Nothing is needed except the lines below that run from the one with "background: #7dd3fc ->" through the one with "background: #bef264 ->", repeated exactly.

Supplied records —
Segment Open

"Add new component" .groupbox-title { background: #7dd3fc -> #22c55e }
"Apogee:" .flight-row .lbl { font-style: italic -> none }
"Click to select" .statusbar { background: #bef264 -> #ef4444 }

Segment Closed
Segment Open

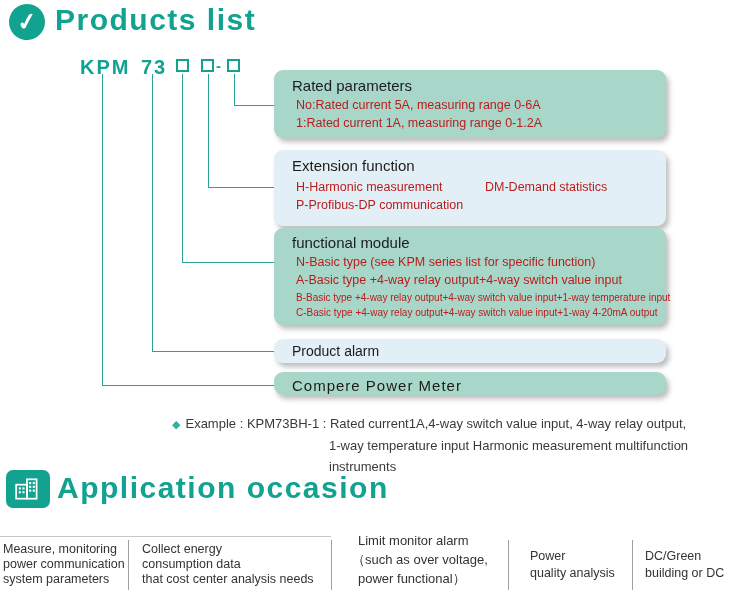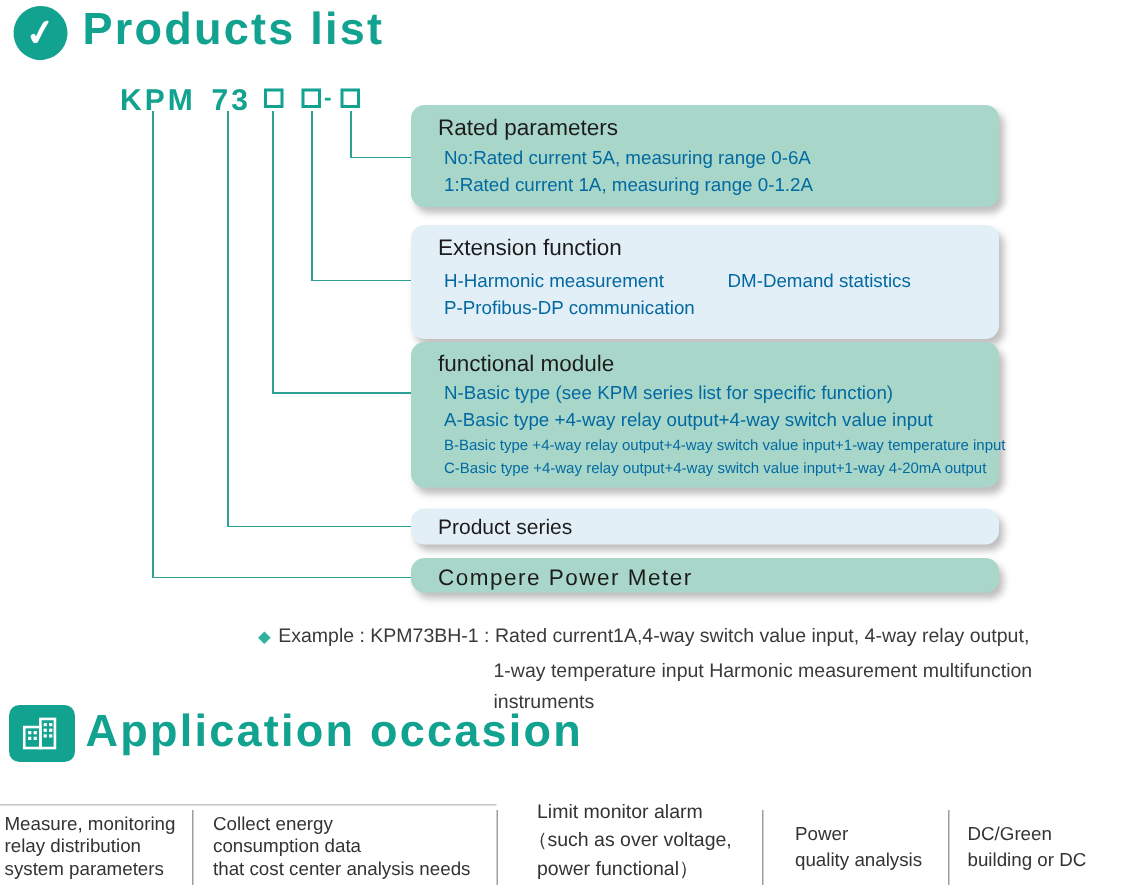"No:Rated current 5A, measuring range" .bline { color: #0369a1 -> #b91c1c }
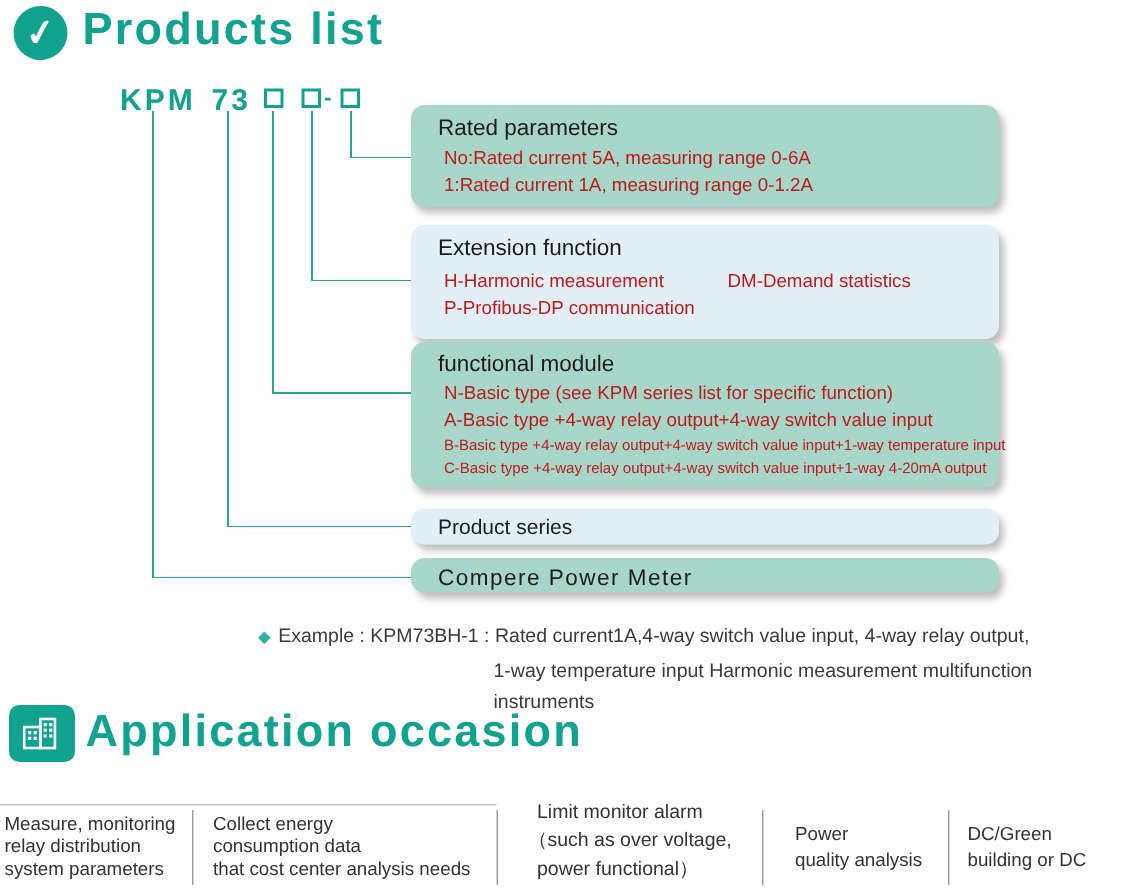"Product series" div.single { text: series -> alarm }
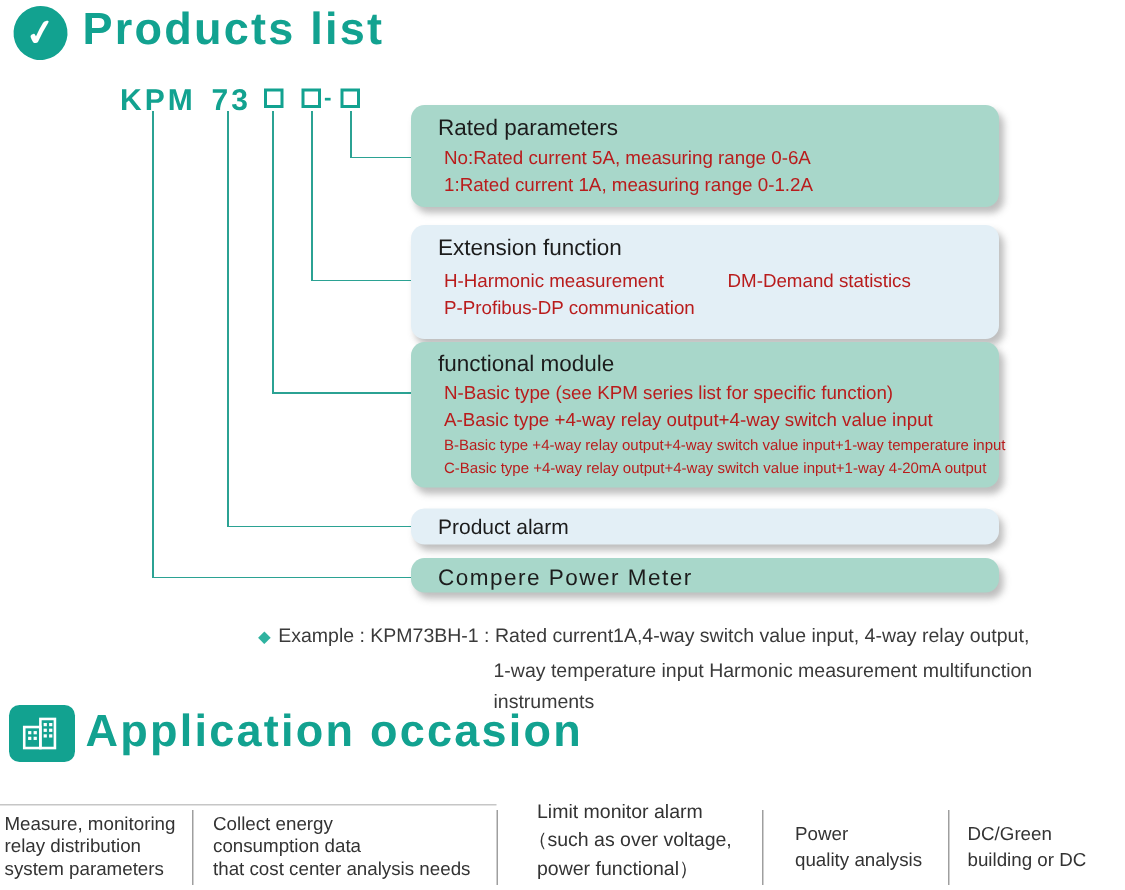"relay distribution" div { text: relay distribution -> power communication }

Segment Closed

Solution below —
"Add new component" .groupbox-title { background: #7dd3fc -> #22c55e }
"Apogee:" .flight-row .lbl { font-style: italic -> none }
"Click to select" .statusbar { background: #bef264 -> #ef4444 }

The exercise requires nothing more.